◆ Recorded data
####################
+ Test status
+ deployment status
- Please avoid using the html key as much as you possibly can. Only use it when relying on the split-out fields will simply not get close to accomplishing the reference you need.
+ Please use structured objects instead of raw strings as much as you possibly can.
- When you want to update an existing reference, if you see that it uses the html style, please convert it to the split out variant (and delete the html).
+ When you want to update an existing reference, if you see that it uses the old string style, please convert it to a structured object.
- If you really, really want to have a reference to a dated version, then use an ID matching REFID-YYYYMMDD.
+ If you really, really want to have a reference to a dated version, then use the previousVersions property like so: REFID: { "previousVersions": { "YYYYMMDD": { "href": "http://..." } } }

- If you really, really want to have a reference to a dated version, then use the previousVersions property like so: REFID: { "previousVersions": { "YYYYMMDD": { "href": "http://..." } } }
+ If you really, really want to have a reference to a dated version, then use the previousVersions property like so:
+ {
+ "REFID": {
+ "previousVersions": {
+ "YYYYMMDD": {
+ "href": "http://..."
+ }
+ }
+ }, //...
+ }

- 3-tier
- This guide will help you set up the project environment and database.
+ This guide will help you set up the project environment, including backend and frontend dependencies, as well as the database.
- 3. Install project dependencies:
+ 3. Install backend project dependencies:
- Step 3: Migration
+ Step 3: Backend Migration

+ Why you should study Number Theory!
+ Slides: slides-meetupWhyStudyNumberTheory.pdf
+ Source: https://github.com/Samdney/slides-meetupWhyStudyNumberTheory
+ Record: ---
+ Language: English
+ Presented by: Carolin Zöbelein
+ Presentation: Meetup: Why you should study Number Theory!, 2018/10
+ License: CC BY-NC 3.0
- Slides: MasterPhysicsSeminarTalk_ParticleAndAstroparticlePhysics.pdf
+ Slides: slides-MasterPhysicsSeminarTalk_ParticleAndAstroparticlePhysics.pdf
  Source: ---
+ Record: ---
####################
◆ Work instruction
Exactly what appears above must be set down again in full.

◆ Finished task
+ Test status
+ deployment status
- Please avoid using the html key as much as you possibly can. Only use it when relying on the split-out fields will simply not get close to accomplishing the reference you need.
+ Please use structured objects instead of raw strings as much as you possibly can.
- When you want to update an existing reference, if you see that it uses the html style, please convert it to the split out variant (and delete the html).
+ When you want to update an existing reference, if you see that it uses the old string style, please convert it to a structured object.
- If you really, really want to have a reference to a dated version, then use an ID matching REFID-YYYYMMDD.
+ If you really, really want to have a reference to a dated version, then use the previousVersions property like so: REFID: { "previousVersions": { "YYYYMMDD": { "href": "http://..." } } }

- If you really, really want to have a reference to a dated version, then use the previousVersions property like so: REFID: { "previousVersions": { "YYYYMMDD": { "href": "http://..." } } }
+ If you really, really want to have a reference to a dated version, then use the previousVersions property like so:
+ {
+ "REFID": {
+ "previousVersions": {
+ "YYYYMMDD": {
+ "href": "http://..."
+ }
+ }
+ }, //...
+ }

- 3-tier
- This guide will help you set up the project environment and database.
+ This guide will help you set up the project environment, including backend and frontend dependencies, as well as the database.
- 3. Install project dependencies:
+ 3. Install backend project dependencies:
- Step 3: Migration
+ Step 3: Backend Migration

+ Why you should study Number Theory!
+ Slides: slides-meetupWhyStudyNumberTheory.pdf
+ Source: https://github.com/Samdney/slides-meetupWhyStudyNumberTheory
+ Record: ---
+ Language: English
+ Presented by: Carolin Zöbelein
+ Presentation: Meetup: Why you should study Number Theory!, 2018/10
+ License: CC BY-NC 3.0
- Slides: MasterPhysicsSeminarTalk_ParticleAndAstroparticlePhysics.pdf
+ Slides: slides-MasterPhysicsSeminarTalk_ParticleAndAstroparticlePhysics.pdf
  Source: ---
+ Record: ---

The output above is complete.